The task » Leaving out all pictures, transcribe the lines below exactly, from the first through the line containing "1111373 KK1Y011SC0 JUEGO".

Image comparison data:
+++

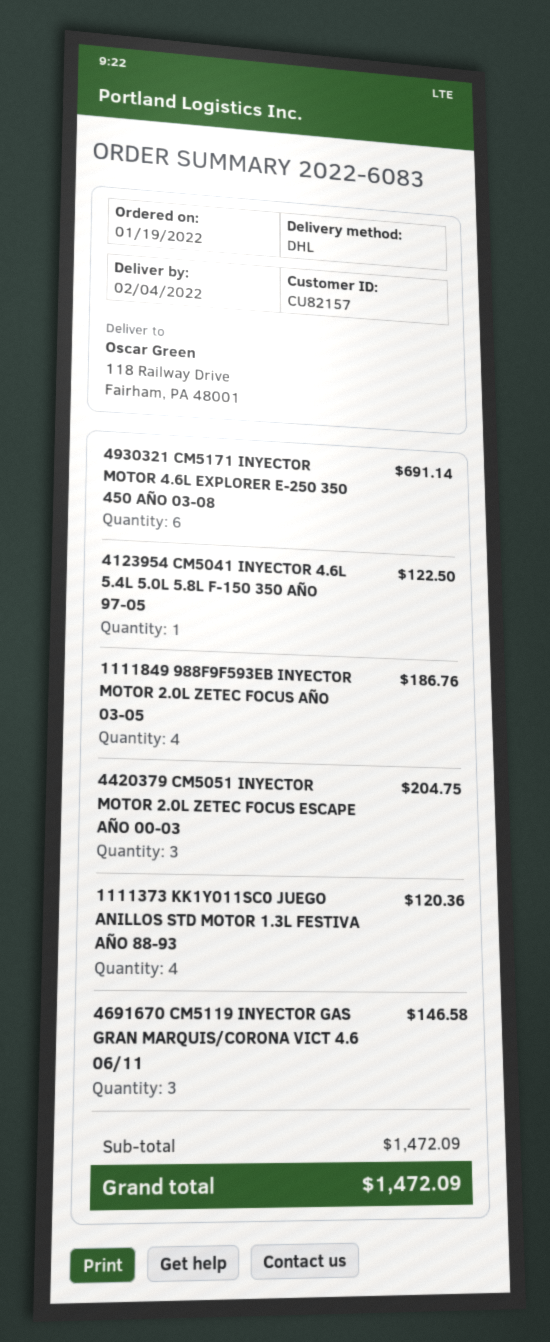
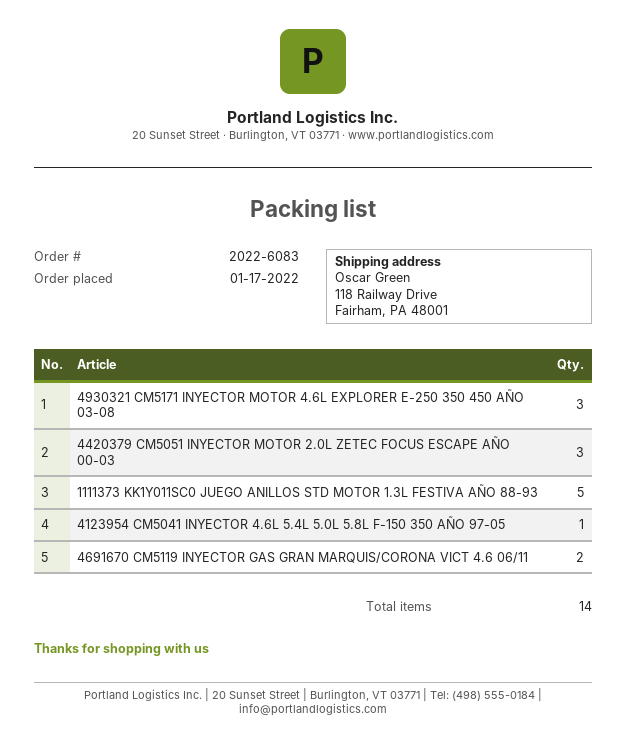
order date: 2022-01-19 -> 2022-01-17
4930321 CM5171 INYECTOR MOTOR 4.6L EXPLORER E-250 350 450 AÑO 03-08: 6 -> 3
1111849 988F9F593EB INYECTOR MOTOR 2.0L ZETEC FOCUS AÑO 03-05: 4 -> none
1111373 KK1Y011SC0 JUEGO ANILLOS STD MOTOR 1.3L FESTIVA AÑO 88-93: 4 -> 5
4691670 CM5119 INYECTOR GAS GRAN MARQUIS/CORONA VICT 4.6 06/11: 3 -> 2

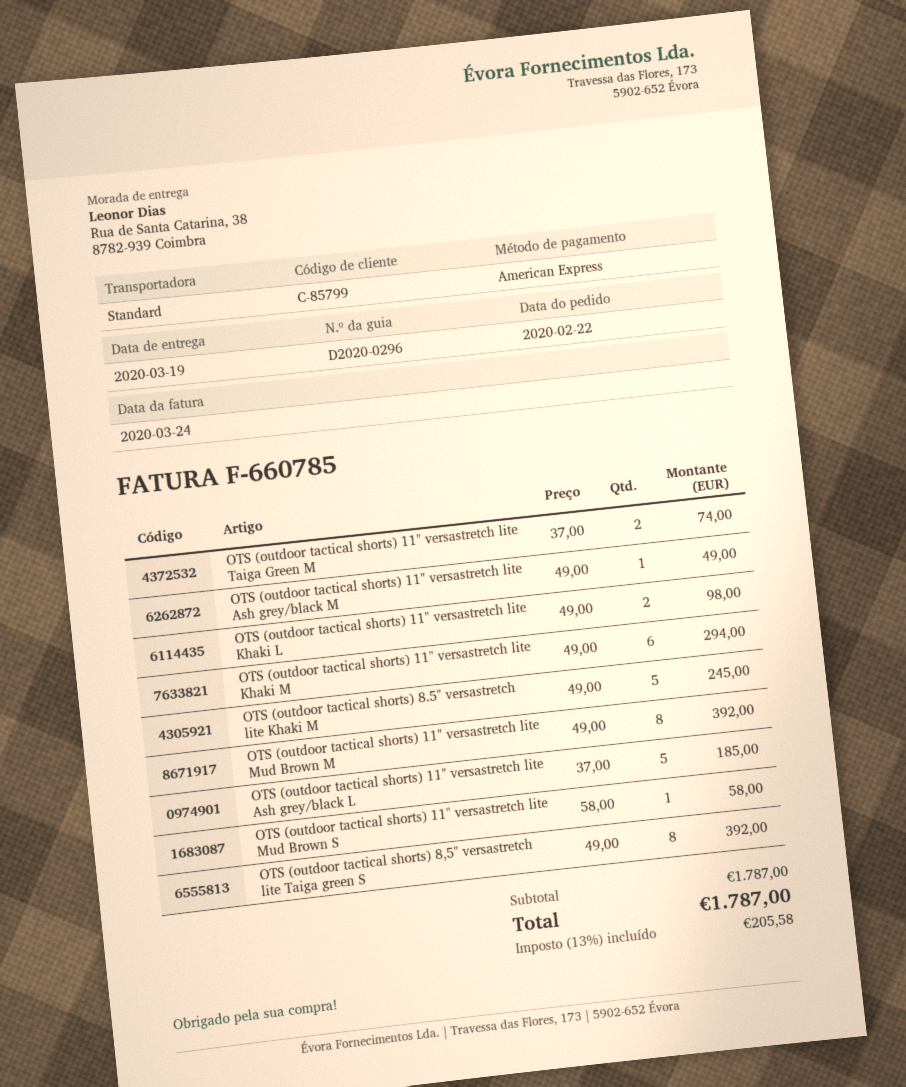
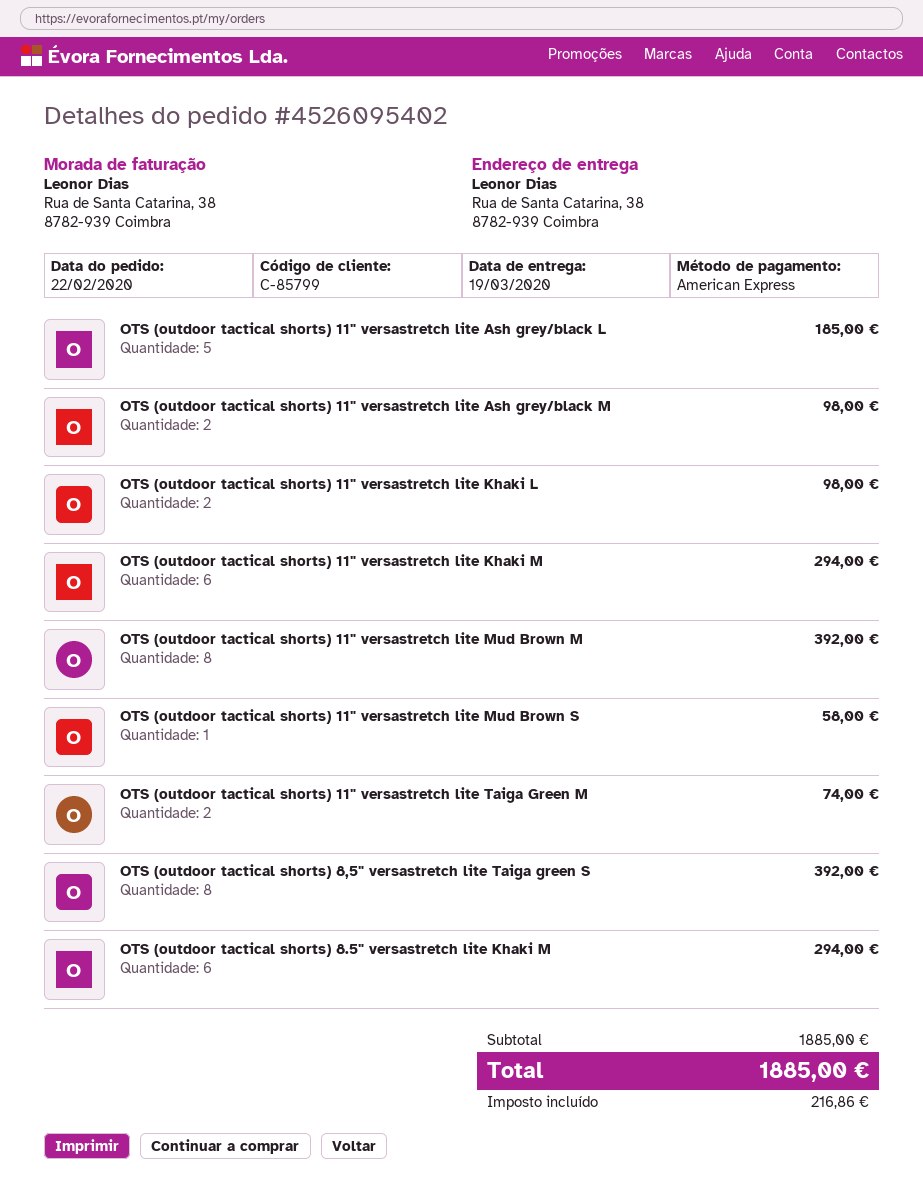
OTS (outdoor tactical shorts) 11" versastretch lite Ash grey/black M: 1 for 49.00 -> 2 for 98.00
OTS (outdoor tactical shorts) 8.5" versastretch lite Khaki M: 5 for 245.00 -> 6 for 294.00
subtotal: 1787.00 -> 1885.00
tax: 205.58 -> 216.86
total: 1787.00 -> 1885.00

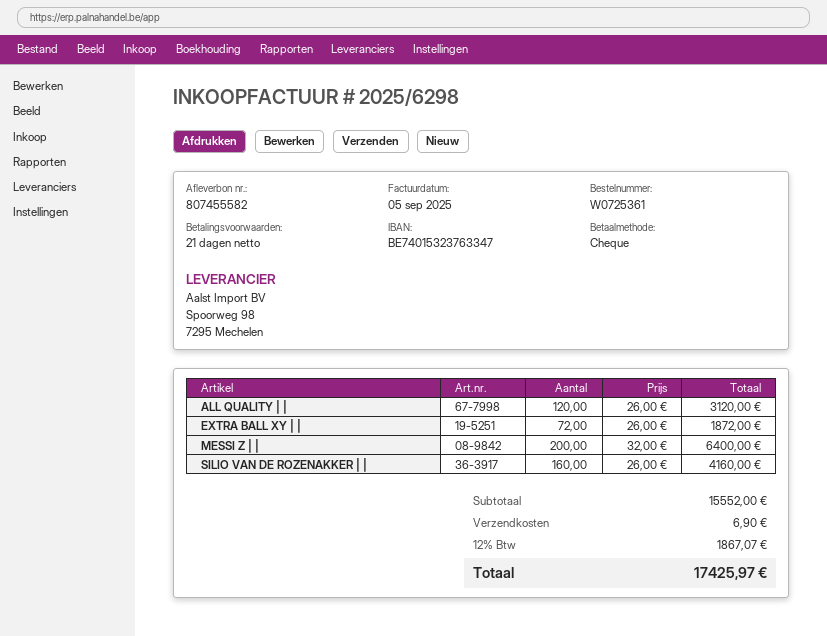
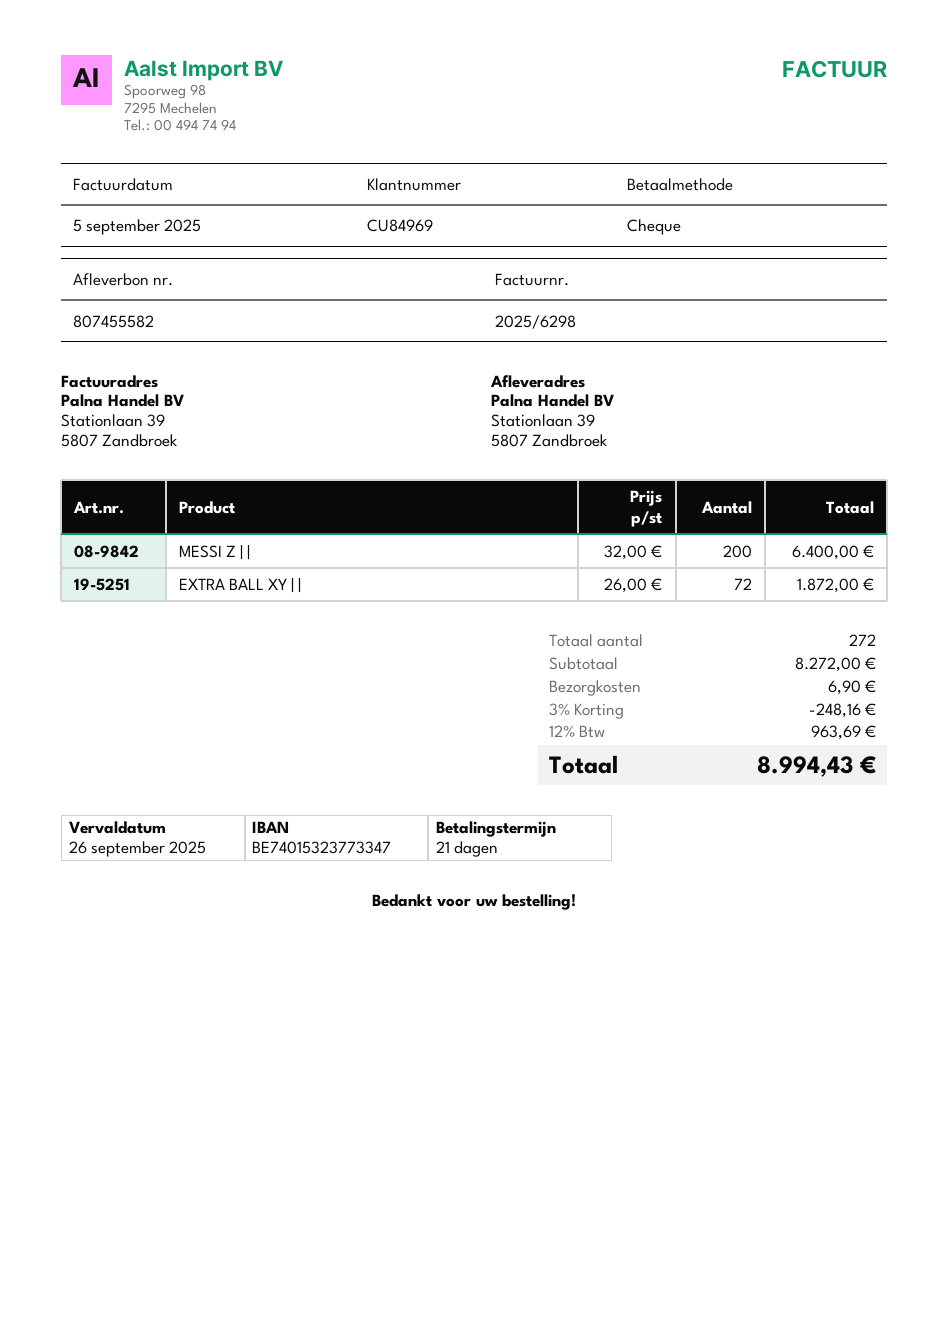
bank account: BE74015323763347 -> BE74015323773347
ALL QUALITY | |: 120 x 26.00 = 3120.00 -> none
SILIO VAN DE ROZENAKKER | |: 160 x 26.00 = 4160.00 -> none
subtotal: 15552.00 -> 8272.00
discount: none -> 3% = 248.16
tax: 12% = 1867.07 -> 12% = 963.69
total: 17425.97 -> 8994.43

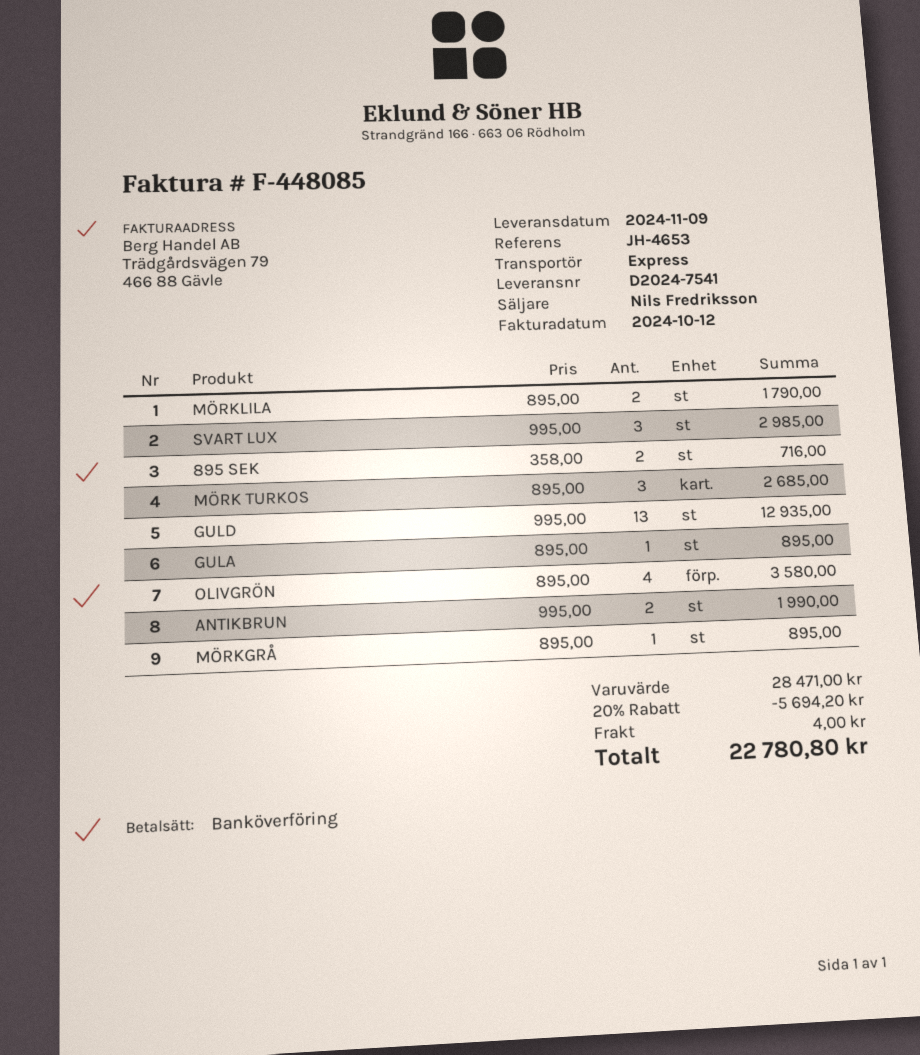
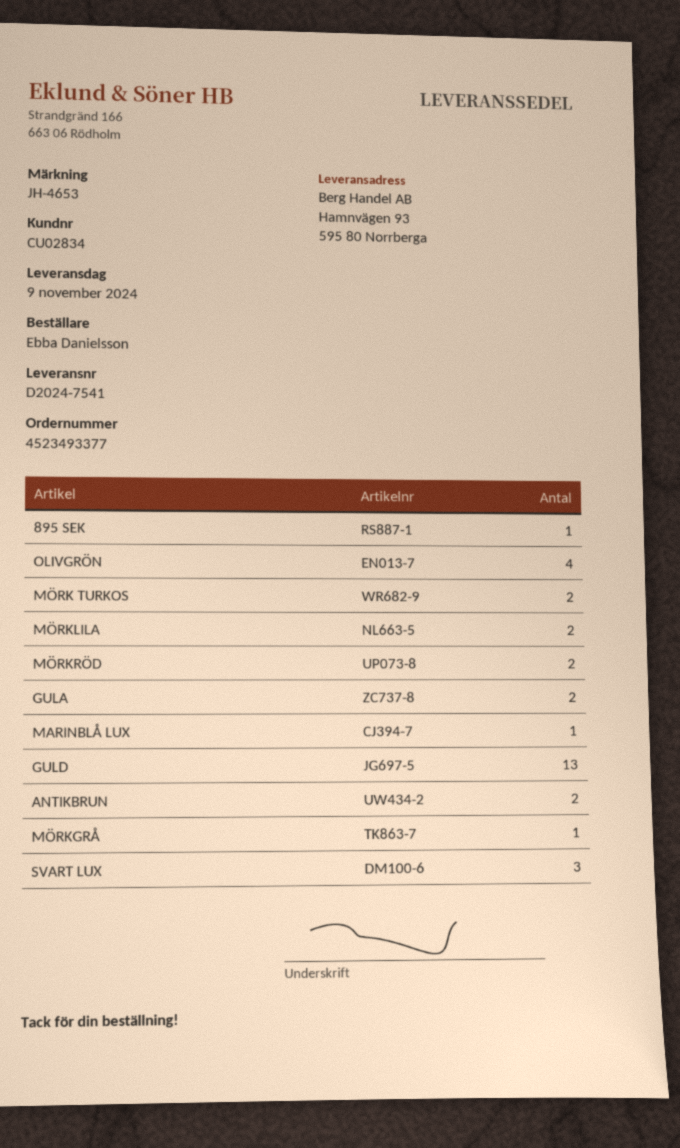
895 SEK: 2 -> 1
MÖRK TURKOS: 3 -> 2
GULA: 1 -> 2
MÖRKRÖD: none -> 2
MARINBLÅ LUX: none -> 1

+++

Solution to this task »
order date: 2022-01-19 -> 2022-01-17
4930321 CM5171 INYECTOR MOTOR 4.6L EXPLORER E-250 350 450 AÑO 03-08: 6 -> 3
1111849 988F9F593EB INYECTOR MOTOR 2.0L ZETEC FOCUS AÑO 03-05: 4 -> none
1111373 KK1Y011SC0 JUEGO ANILLOS STD MOTOR 1.3L FESTIVA AÑO 88-93: 4 -> 5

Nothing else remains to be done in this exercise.